## What you have to do
Pictures stay out of the copy. Transcribe exactly the lines from the line with "none -> <div>Statistic" through the final line of the records.

(User interface change data)
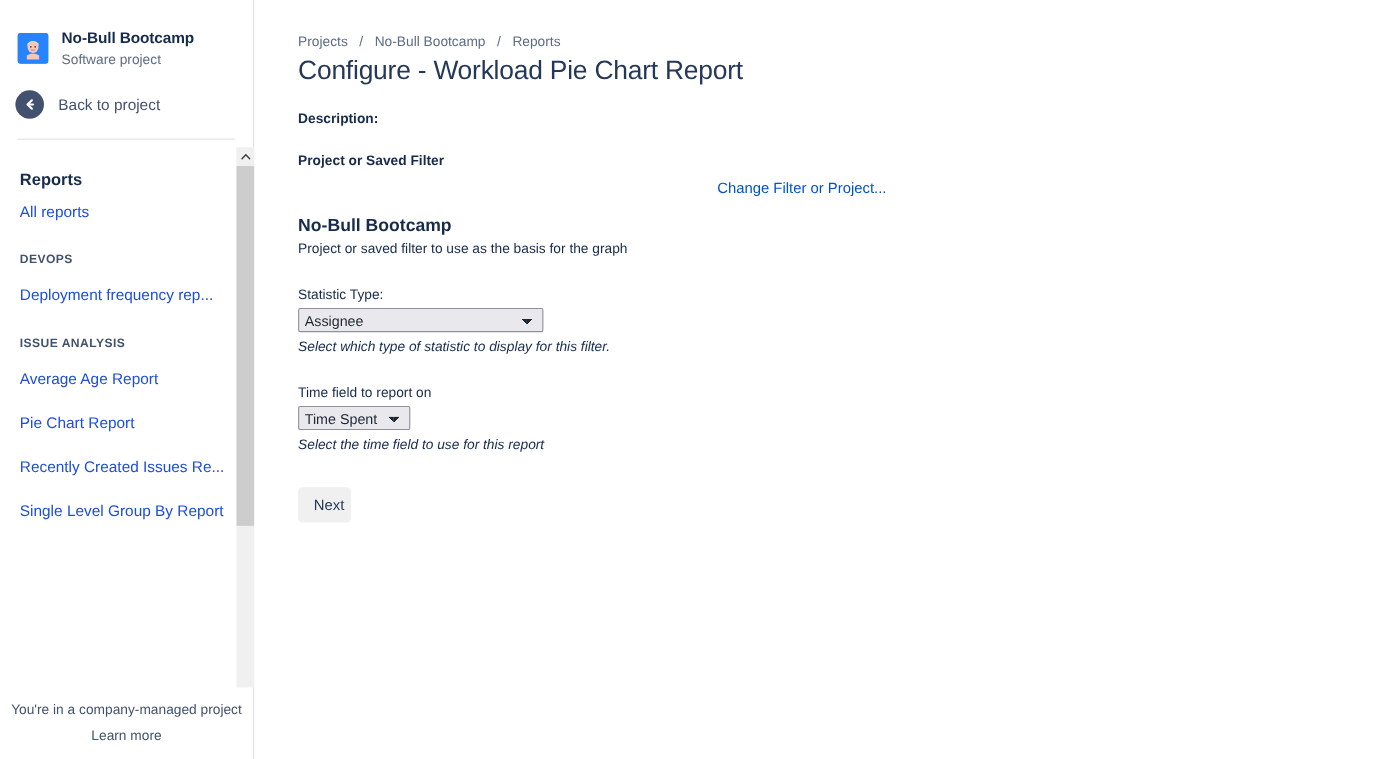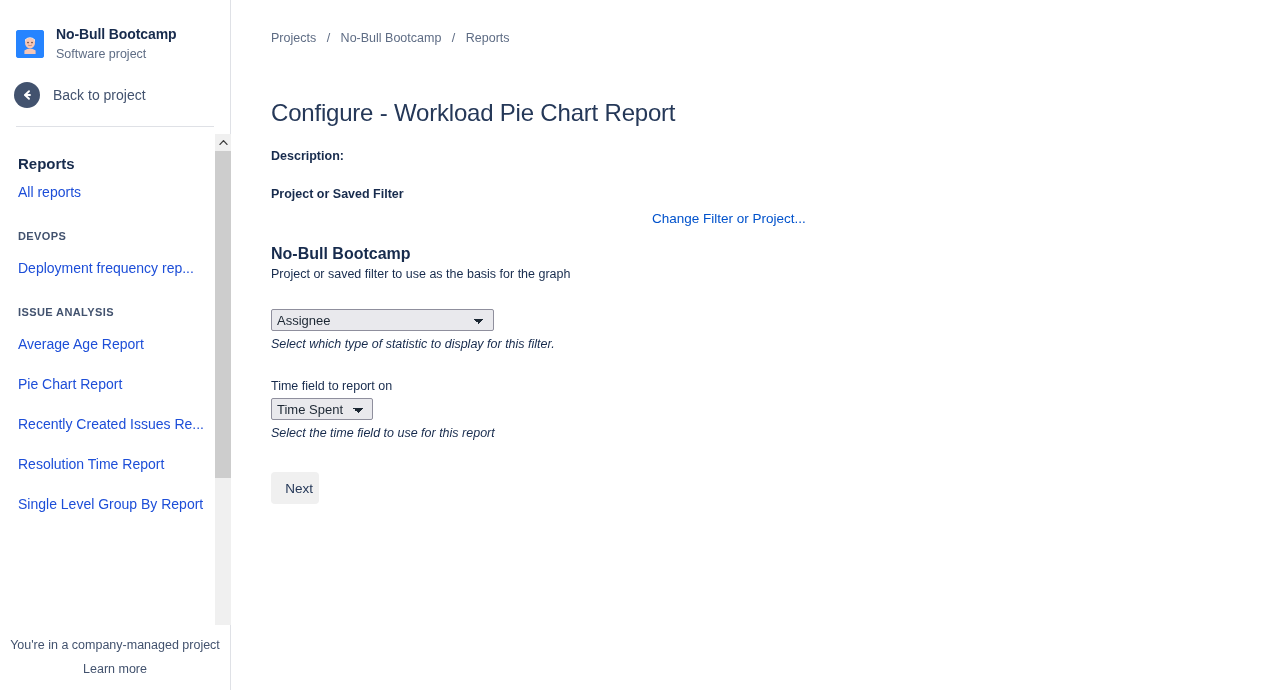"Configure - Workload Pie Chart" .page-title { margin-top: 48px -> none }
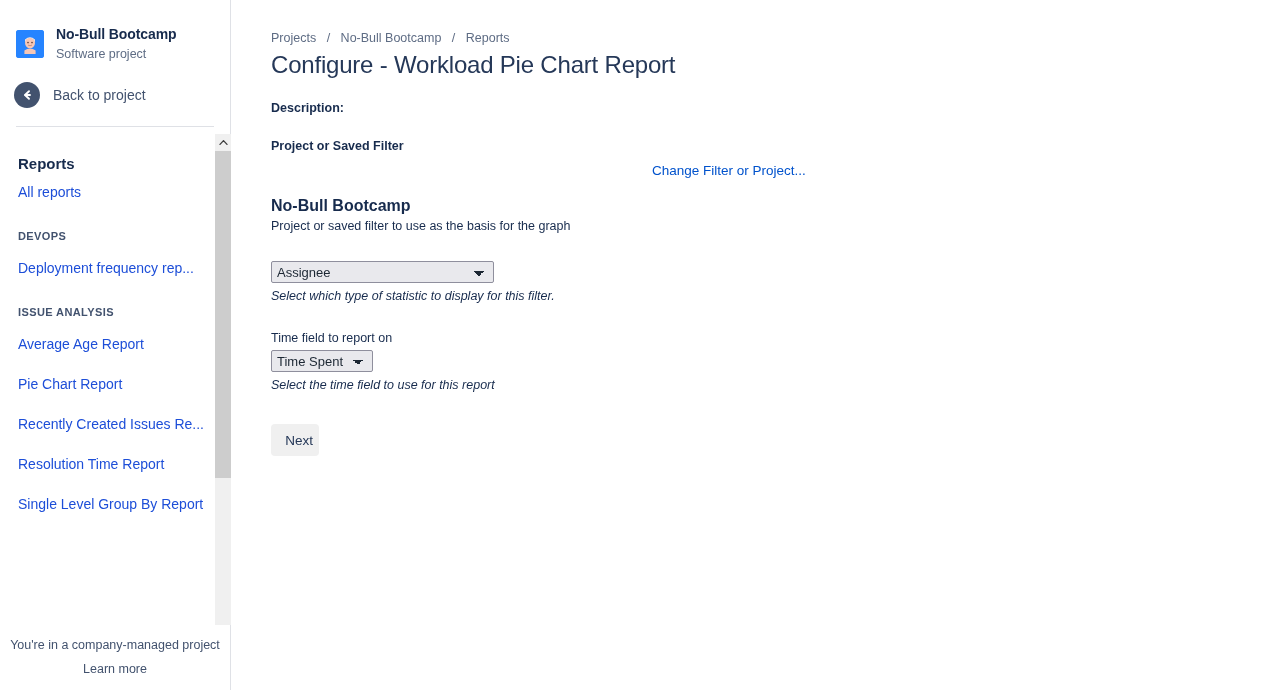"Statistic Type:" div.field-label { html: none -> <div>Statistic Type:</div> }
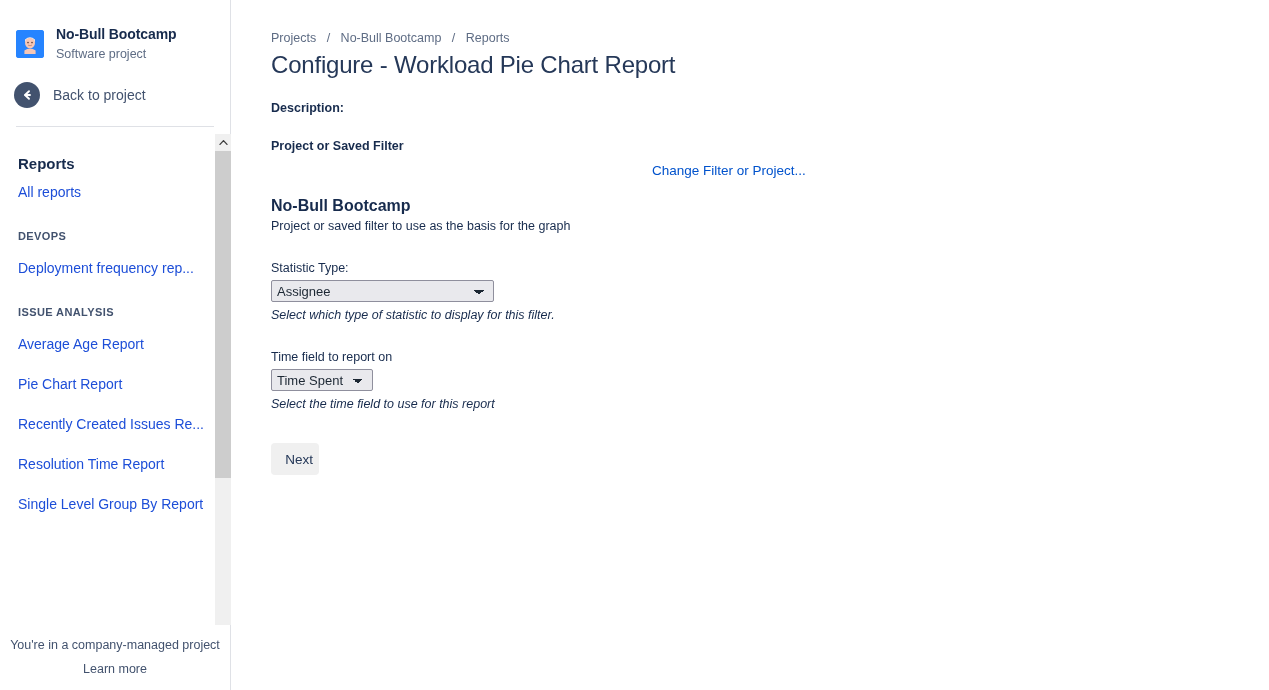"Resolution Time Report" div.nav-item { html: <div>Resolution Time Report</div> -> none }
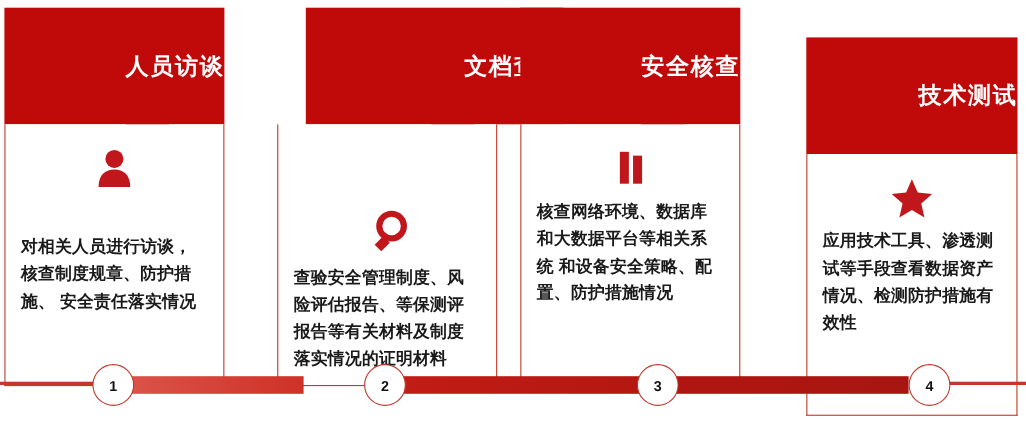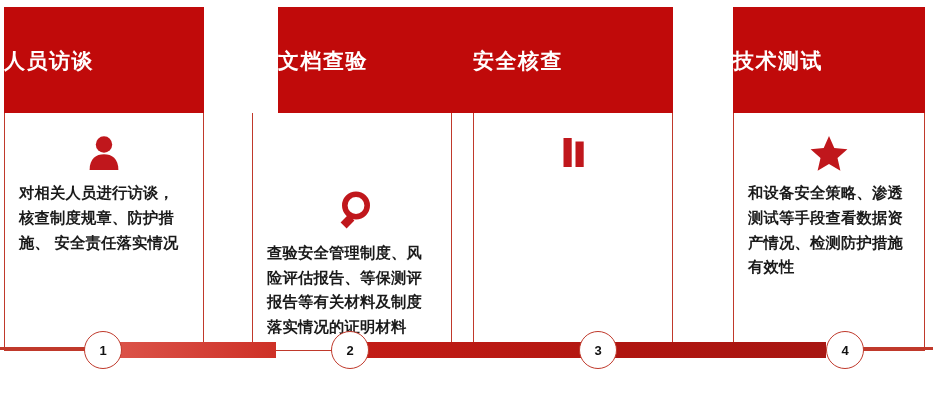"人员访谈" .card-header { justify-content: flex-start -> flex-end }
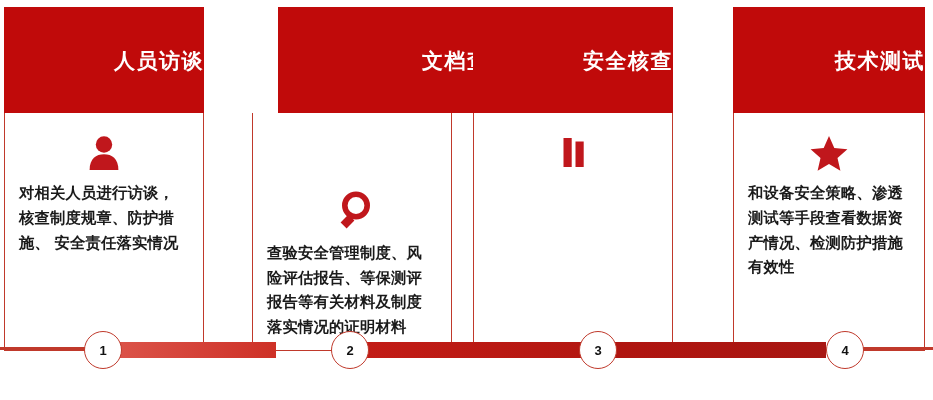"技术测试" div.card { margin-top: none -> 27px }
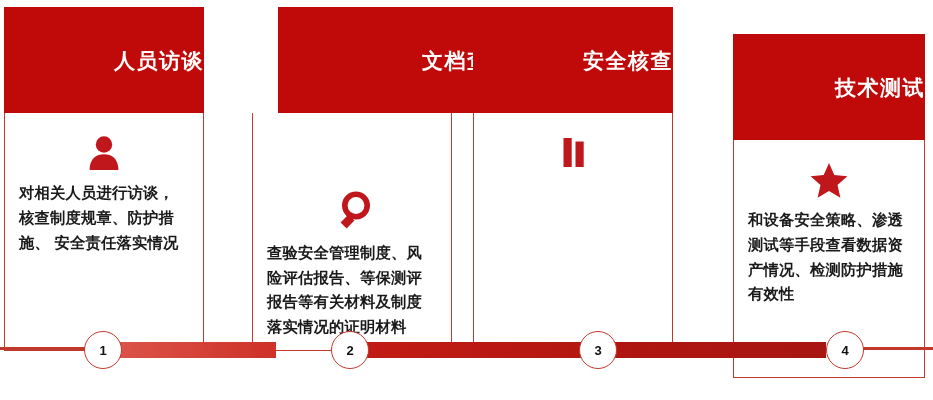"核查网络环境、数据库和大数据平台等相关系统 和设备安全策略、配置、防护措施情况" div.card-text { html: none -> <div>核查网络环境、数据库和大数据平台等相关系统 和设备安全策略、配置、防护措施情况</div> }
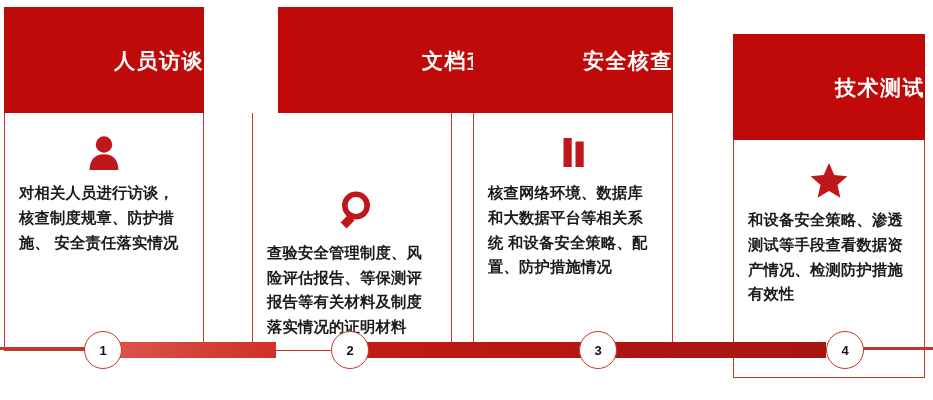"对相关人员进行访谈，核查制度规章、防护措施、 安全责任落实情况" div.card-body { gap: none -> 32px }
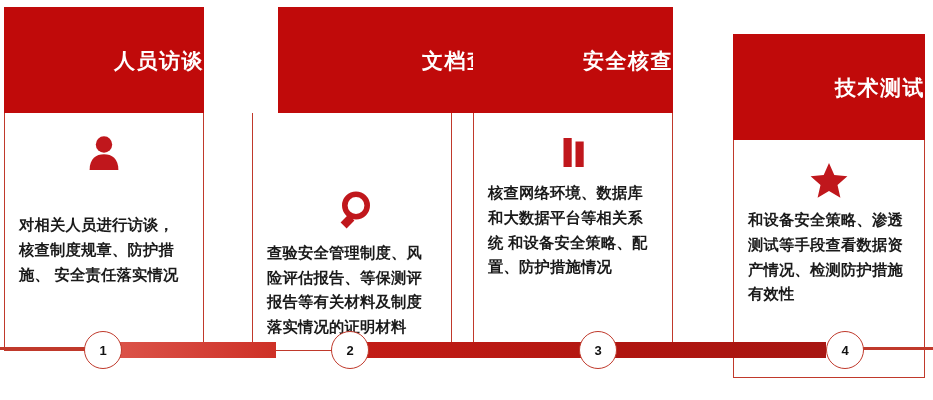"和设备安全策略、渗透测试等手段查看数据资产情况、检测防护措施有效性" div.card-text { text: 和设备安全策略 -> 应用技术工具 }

## Response
"Statistic Type:" div.field-label { html: none -> <div>Statistic Type:</div> }
"Resolution Time Report" div.nav-item { html: <div>Resolution Time Report</div> -> none }
"人员访谈" .card-header { justify-content: flex-start -> flex-end }
"技术测试" div.card { margin-top: none -> 27px }
"核查网络环境、数据库和大数据平台等相关系统 和设备安全策略、配置、防护措施情况" div.card-text { html: none -> <div>核查网络环境、数据库和大数据平台等相关系统 和设备安全策略、配置、防护措施情况</div> }
"对相关人员进行访谈，核查制度规章、防护措施、 安全责任落实情况" div.card-body { gap: none -> 32px }
"和设备安全策略、渗透测试等手段查看数据资产情况、检测防护措施有效性" div.card-text { text: 和设备安全策略 -> 应用技术工具 }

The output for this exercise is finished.